Android - If I buy an Android phone today and want security updates for as long as possible, how should I choose a phone? I'm willing to use custom ROMs.
The Dutch consumer organization retests their smartphones periodically for updates: https://www.consumentenbond.nl/acties/updaten/ruim-een-derde-smartphones-heeft-sterk-verouderde-veiligheidsupdate
The list is basically: the Google Nexus/Pixel phones (~3 years), Nokia / HMD Global, last (& this..) year's flagship Samsung (~1.5 years), this years flagship Sony Xperia.
(These phones had the February 2018 update begin March)
In the mean time iDevices are updated for up to 5 years (4 years + security updates until next iOS). This makes them cheaper year-over-year over the lifetime of the phone. Please see the "Depreciation" and "Sources" worksheets in this Google Sheets workbook.
Modular may offer official long-term support
Not quite ready today are modular phones, like that for Project Ara. Be aware that the schedule for modular phones has already slipped by years, so I would still treat the dates as questionable. Due to their modular nature, the expectation is that they will continue to be supported for a long time.

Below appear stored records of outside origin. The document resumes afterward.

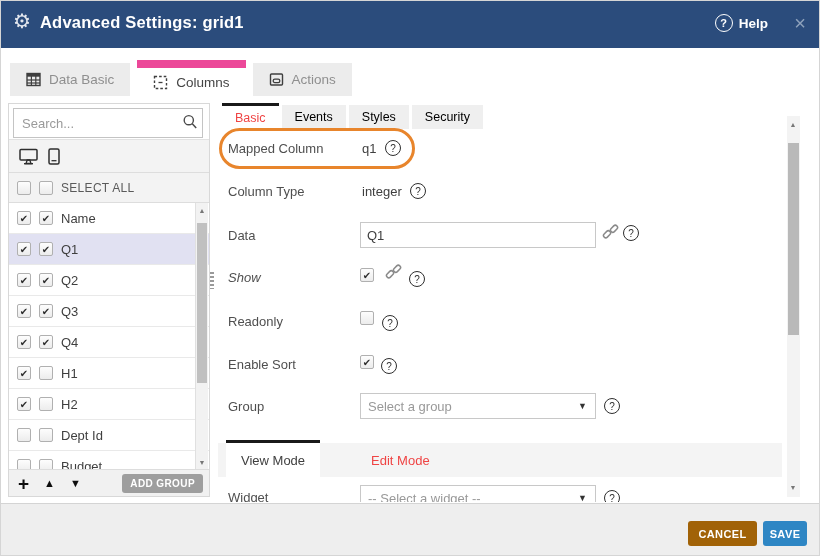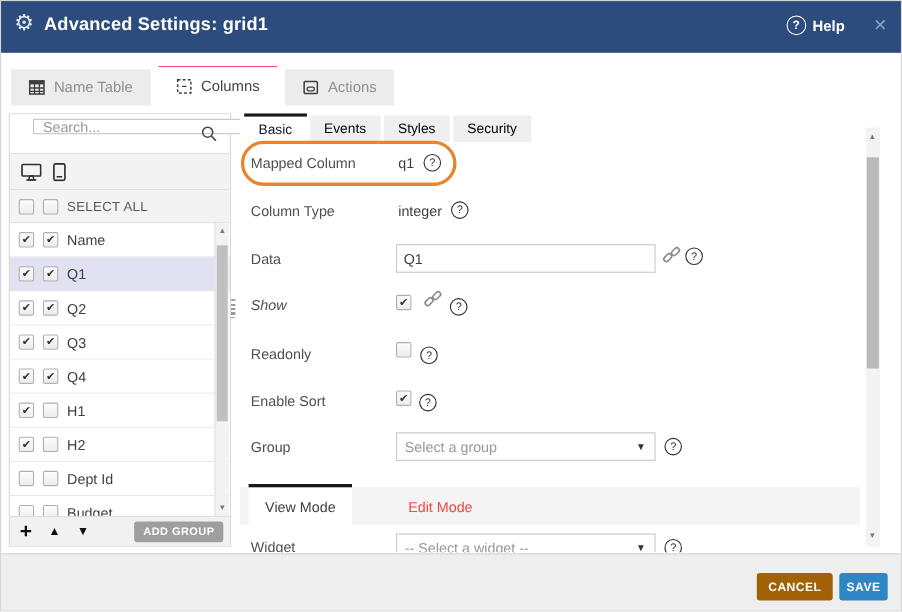--- a/index.html
+++ b/index.html
@@ -101,7 +101,7 @@
         <line x1="5.4" y1="2" x2="5.4" y2="13.5" stroke="#3f3f3f" stroke-width="1.2"></line>
         <line x1="9.8" y1="2" x2="9.8" y2="13.5" stroke="#3f3f3f" stroke-width="1.2"></line>
       </svg>
-    <span>Name Table</span>
+    <span>Data Basic</span>
   </div>
   <div class="mtab active">
     <svg width="15" height="15" viewBox="0 0 15 15">

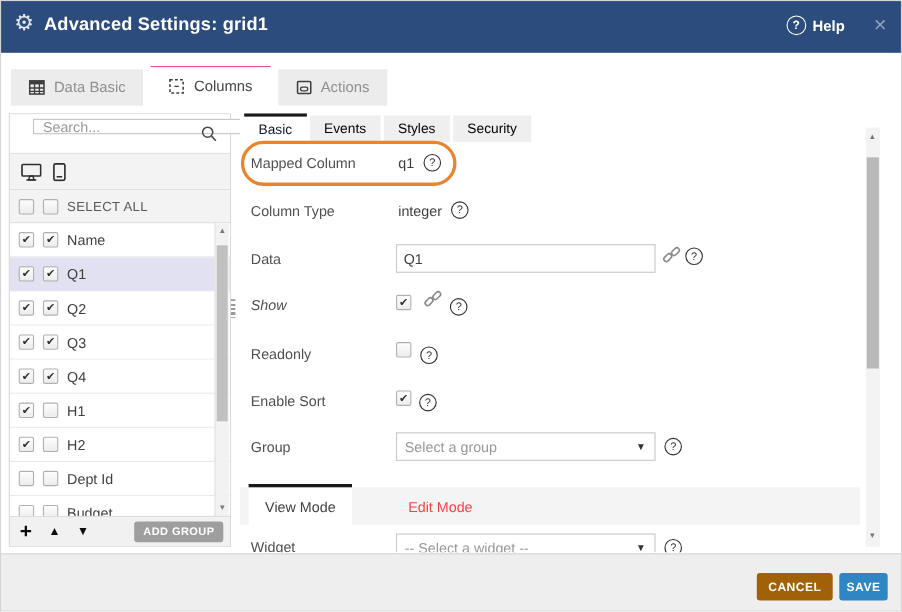--- a/index.html
+++ b/index.html
@@ -22,7 +22,7 @@
   
   .main-tabs { position:absolute; left:10px; top:60px; height:36px; display:flex; gap:7px; align-items:flex-end; }
   .mtab { height:33px; background:#ececec; color:#8f8f8f; display:flex; align-items:center; padding:0 16px; gap:8px; font-size:13.5px; cursor:pointer; }
-  .mtab.active { height:36px; background:#fff; border-top:1px solid #ec4899; color:#454545; }
+  .mtab.active { height:36px; background:#fff; border-top:8px solid #ec4899; color:#454545; }
   .mtab svg { display:block; }
 
   

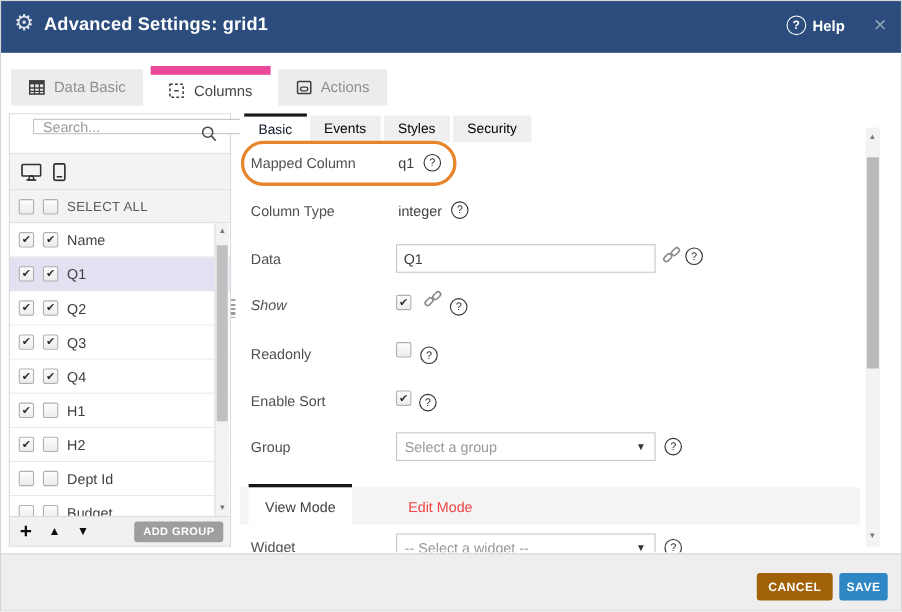--- a/index.html
+++ b/index.html
@@ -28,7 +28,7 @@
   
   .sidebar { position:absolute; left:8px; top:103px; width:202px; height:394px; border:1px solid #d8d8d8; background:#fff; }
   .search-wrap { position:absolute; left:0; top:0; width:100%; height:35px; background:#fff; }
-  .search-input { position:absolute; left:4px; top:4px; width:190px; height:14px; border:1px solid #c4c4c4; font-size:13px; color:#1d4ed8; padding:0 28px 0 8px; outline:none; font-family:"Liberation Sans",sans-serif;margin-left:17px; }
+  .search-input { position:absolute; left:4px; top:4px; width:190px; height:30px; border:1px solid #c4c4c4; font-size:13px; color:#1d4ed8; padding:0 28px 0 8px; outline:none; font-family:"Liberation Sans",sans-serif; }
   .search-input::placeholder { color:#9a9a9a; }
   .search-icon { position:absolute; right:11px; top:10px; }
   .device-row { position:absolute; left:0; top:35px; width:100%; height:34px; background:#f3f3f3; border-top:1px solid #e2e2e2; border-bottom:1px solid #ddd; display:flex; align-items:center; gap:10px; padding-left:10px; }

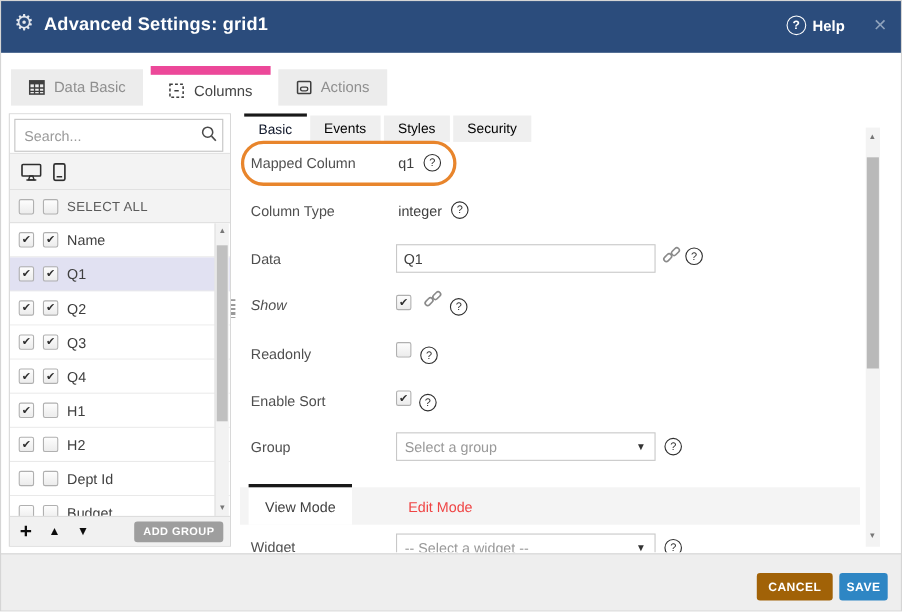--- a/index.html
+++ b/index.html
@@ -50,7 +50,7 @@
   .panel { position:absolute; left:218px; top:103px; width:564px; height:399px; overflow:hidden; background:#fff; }
   .subtabs { position:absolute; left:4px; top:0; display:flex; gap:3px; height:26px; align-items:flex-end; }
   .stab { height:24px; background:#efefef; color:#000000; font-size:12.5px; padding:0 13px; display:flex; align-items:center; cursor:pointer; }
-  .stab.active { height:26px; background:#fff; border-top:3px solid #191919; color:#0f172a; }
+  .stab.active { height:26px; background:#fff; border-top:3px solid #191919; color:#ef4444; }
 
   .flabel { position:absolute; left:10px; font-size:13px; color:#4f4f4f;text-align:right; }
   .fvalue { position:absolute; font-size:13px; color:#3f3f3f; }

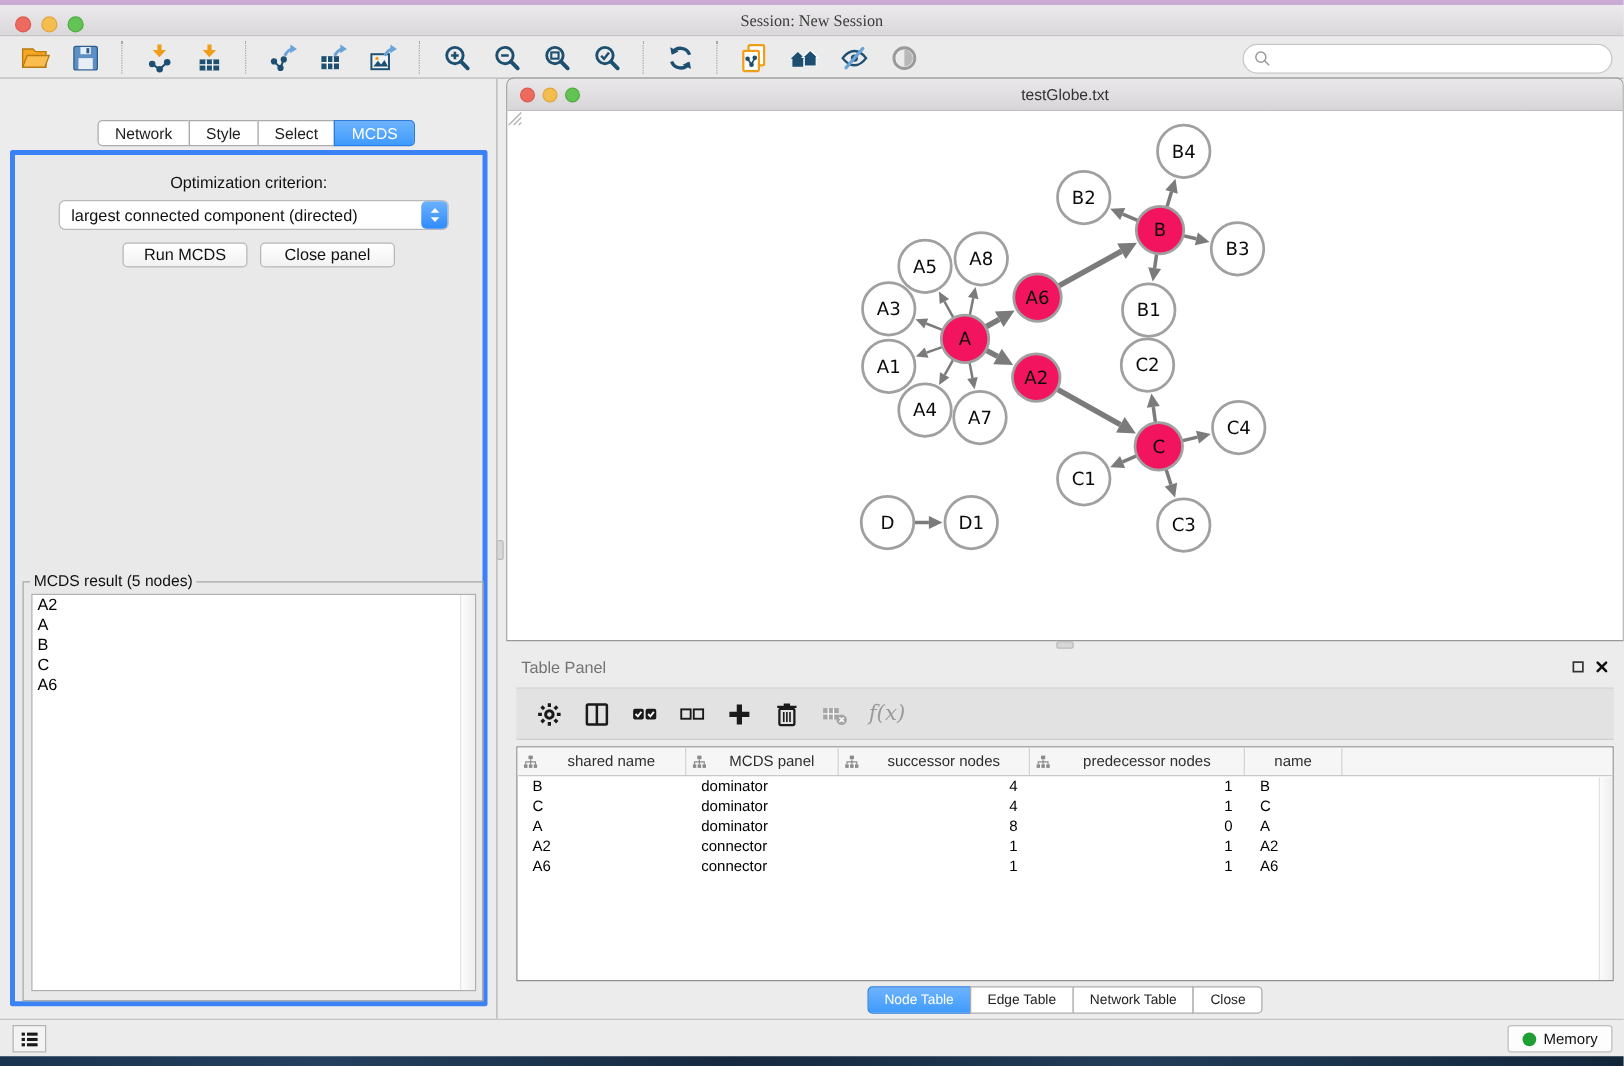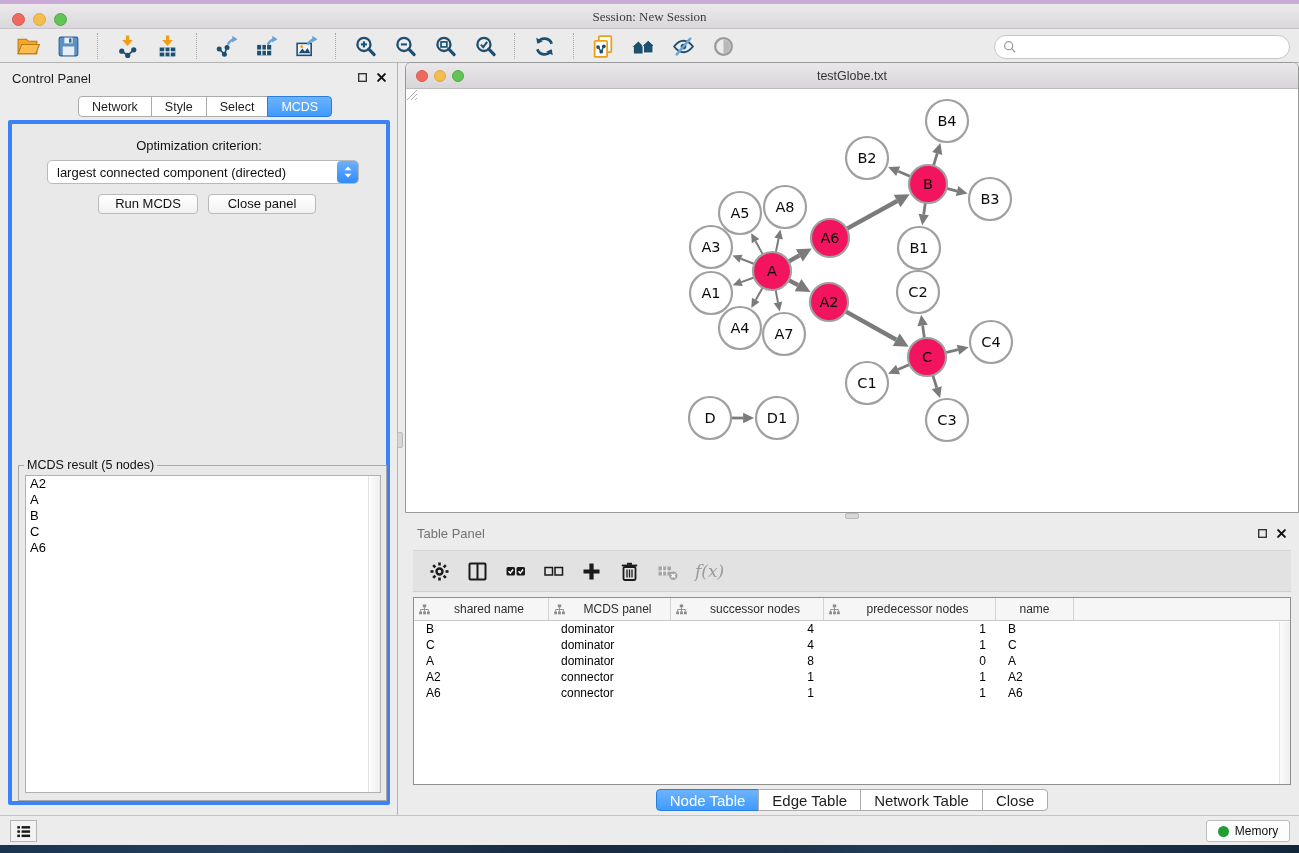--- a/index.html
+++ b/index.html
@@ -290,21 +290,6 @@
   </div>
 
   <div class="control-panel">
-    <div class="panel-titlebar">
-      <div class="panel-title">Control Panel</div>
-      <div class="panel-btns">
-        <span>
-            <svg width="11" height="11" viewBox="0 0 13 13">
-              <rect x="2" y="2" width="9" height="9" fill="none" stroke="#333" stroke-width="1.6"></rect>
-            </svg>
-          </span>
-        <span>
-            <svg width="11" height="11" viewBox="0 0 13 13">
-              <path d="M2.5 2.5l8 8M10.5 2.5l-8 8" stroke="#111" stroke-width="2.4" stroke-linecap="round"></path>
-            </svg>
-          </span>
-      </div>
-    </div>
     <div class="seg-tabs cp-tabs" id="cp-tabs">
         <div class="seg">Network</div>
         <div class="seg">Style</div>

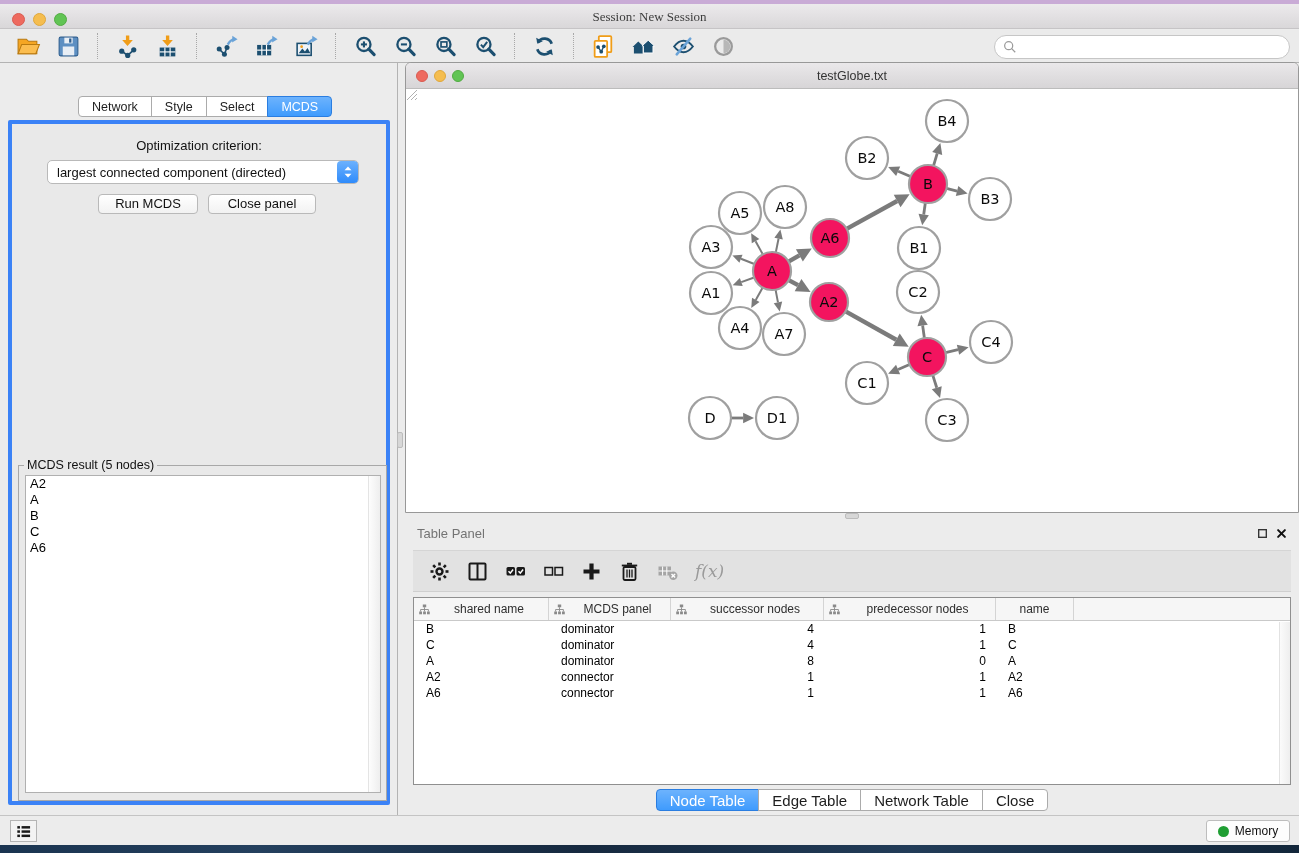--- a/index.html
+++ b/index.html
@@ -97,7 +97,7 @@
   .nt-cell.ar { padding-right:10px; text-align:right; }
   .table-scroll { position:absolute; right:0; top:24px; bottom:0; width:11px; background:linear-gradient(90deg,#fbfbfb,#eee); border-left:1px solid #e2e2e2; }
   .tp-tabs { position:absolute; left:0; right:0; top:269px; display:flex; justify-content:center; }
-  .tp-tabs .seg { font-size:15px; height:22px; line-height:21px; }
+  .tp-tabs .seg { font-size:11px; height:22px; line-height:21px; }
 
   
   .status-bar { position:absolute; left:0; top:815px; width:1299px; height:30px; background:#ececec; border-top:1px solid #c4c4c4; }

Update: Project Ara was nixed not long after I wrote this answer. VentureBeat has a story on Project Ara and the difficulties with modular phones.
Unofficial support
Without official support, you are basically trying to predict the future about what phones will have a sufficiently enthusiastic user base to support the phones. There are no simple hardware or price based criteria you can use to do this.
If you want something today, I would recommend a Nexus device. The guaranteed updates aside, these seem to have enough of a following in the community that there are custom ROMs available years after the official support has ended. Don't expect updates to be released in a timely manner, however, because people are basically supplying this out of their volunteer time. I have a Galaxy Nexus (maguro), for example, which was released in 2011. The latest maguro Cyanogenmod releases are:
- cm-13.0-20160820
- cm-13.0-20160816
- cm-12.1-20160719
- cm-11-20150626
I was surprised to see an update to the 12.x line last month because it had been so long since the last update. I ended up reverting to the 20150626 build for development purposes because video on 12.x had problems, so also be aware that the custom ROMs can't work magic with less capable hardware.
Having unusual hardware has not dissuaded motivated volunteers from continuing to support the Galaxy Nexus, which has an unusual Texas Instruments processor. There were rumors that Google dropped support relatively early because of this.
Short of maintaining the device yourself or paying someone to maintain it for you, you have to guess.
Other answers mention that aftermarket distributions can provide you with security updates. This is only true to some degree. They usually integrate low level-code (proprietary blobs) from the manufacturer and those parts don't get updates after support from the manufacturer ends.
The same is true for firmware bugs of hardware components. (e.g. Broadpwn)
postmarketOS tries to solve those problems with a GNU/Linux distribution for phones and open source firmware.